[Web interface edit records]

.....

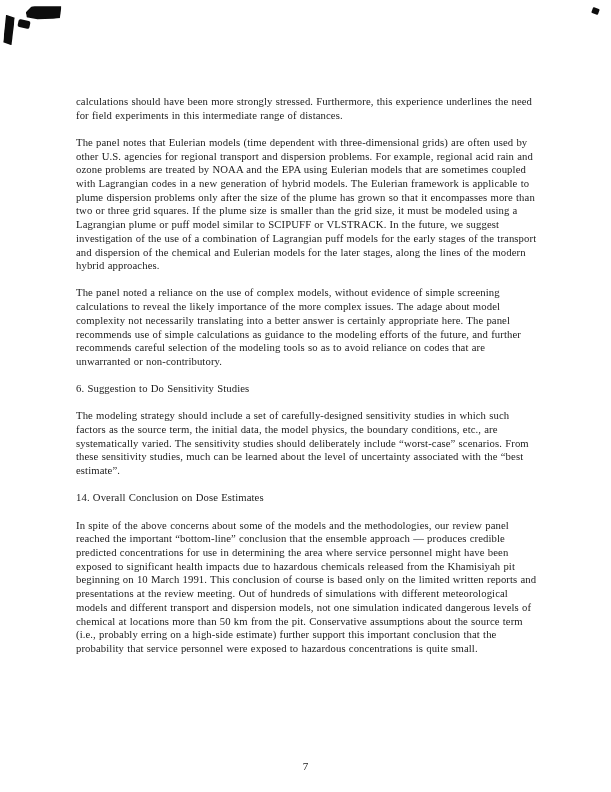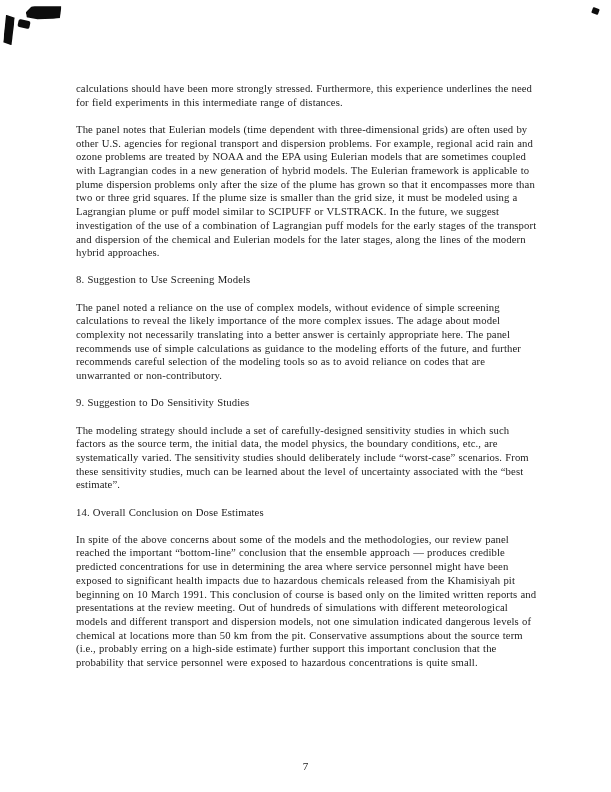--- a/index.html
+++ b/index.html
@@ -9,21 +9,21 @@
     height: 792px;
     background: #ffffff;
     position: relative;
     font-family: "Liberation Serif", serif;
     color: #1b1b1b;
     overflow: hidden;
   }
   .page-body {
     position: absolute;
     left: 76px;
-    top: 82px;
+    top: 95px;
     width: 464px;
   }
   .para, .heading {
     margin: 0 0 13.5px 0;
     font-size: 10.7px;
     line-height: 13.7px;
     text-align: left;
     letter-spacing: 0.1px;
     word-spacing: 0.4px;
   }
@@ -84,25 +84,24 @@
 <div class="artifact a-top-left-2"></div>
 <div class="artifact a-left-edge"></div>
 <div class="artifact a-top-right"></div>
 
 <div class="page-body">
 
   <p class="para">calculations should have been more strongly stressed.  Furthermore, this experience underlines the need for field experiments in this intermediate range of distances.</p>
 
   <p class="para">The panel notes that Eulerian models (time dependent with three-dimensional grids) are often used by other U.S. agencies for regional transport and dispersion problems.  For example, regional acid rain and ozone problems are treated by NOAA and the EPA using Eulerian models that are sometimes coupled with Lagrangian codes in a new generation of hybrid models.  The Eulerian framework is applicable to plume dispersion problems only after the size of the plume has grown so that it encompasses more than two or three grid squares.  If the plume size is smaller than the grid size, it must be modeled using a Lagrangian plume or puff model similar to SCIPUFF or VLSTRACK.  In the future, we suggest investigation of the use of a combination of Lagrangian puff models for the early stages of the transport and dispersion of the chemical and Eulerian models for the later stages, along the lines of the modern hybrid approaches.</p>
 
-  <p class="heading">8.  Suggestion to Use Screening Models</p>
 
   <p class="para">The panel noted a reliance on the use of complex models, without evidence of simple screening calculations to reveal the likely importance of the more complex issues.  The adage about model complexity not necessarily translating into a better answer is certainly appropriate here.  The panel recommends use of simple calculations as guidance to the modeling efforts of the future, and further recommends careful selection of the modeling tools so as to avoid reliance on codes that are unwarranted or non-contributory.</p>
 
-  <p class="heading">9.  Suggestion to Do Sensitivity Studies</p>
+  <p class="heading">6.  Suggestion to Do Sensitivity Studies</p>
 
   <p class="para">The modeling strategy should include a set of carefully-designed sensitivity studies in which such factors as the source term, the initial data, the model physics, the boundary conditions, etc., are systematically varied.  The sensitivity studies should deliberately include “worst-case” scenarios.  From these sensitivity studies, much can be learned about the level of uncertainty associated with the “best estimate”.</p>
 
   <p class="heading">14. Overall Conclusion on Dose Estimates</p>
 
   <p class="para">In spite of the above concerns about some of the models and the methodologies, our review panel reached the important “bottom-line” conclusion that the ensemble approach — produces credible predicted concentrations for use in determining the area where service personnel might have been exposed to significant health impacts due to hazardous chemicals released from the Khamisiyah pit beginning on 10 March 1991.  This conclusion of course is based only on the limited written reports and presentations at the review meeting.  Out of hundreds of simulations with different meteorological models and different transport and dispersion models, not one simulation indicated dangerous levels of chemical at locations more than 50 km from the pit.  Conservative assumptions about the source term (i.e., probably erring on a high-side estimate) further support this important conclusion that the probability that service personnel were exposed to hazardous concentrations is quite small.</p>
 
 </div>
 
 <div class="page-number">7</div>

.....

● Work required
Check each line of the records above for the word "size", then give the number of lines that have it, with no other words.

● Reply
2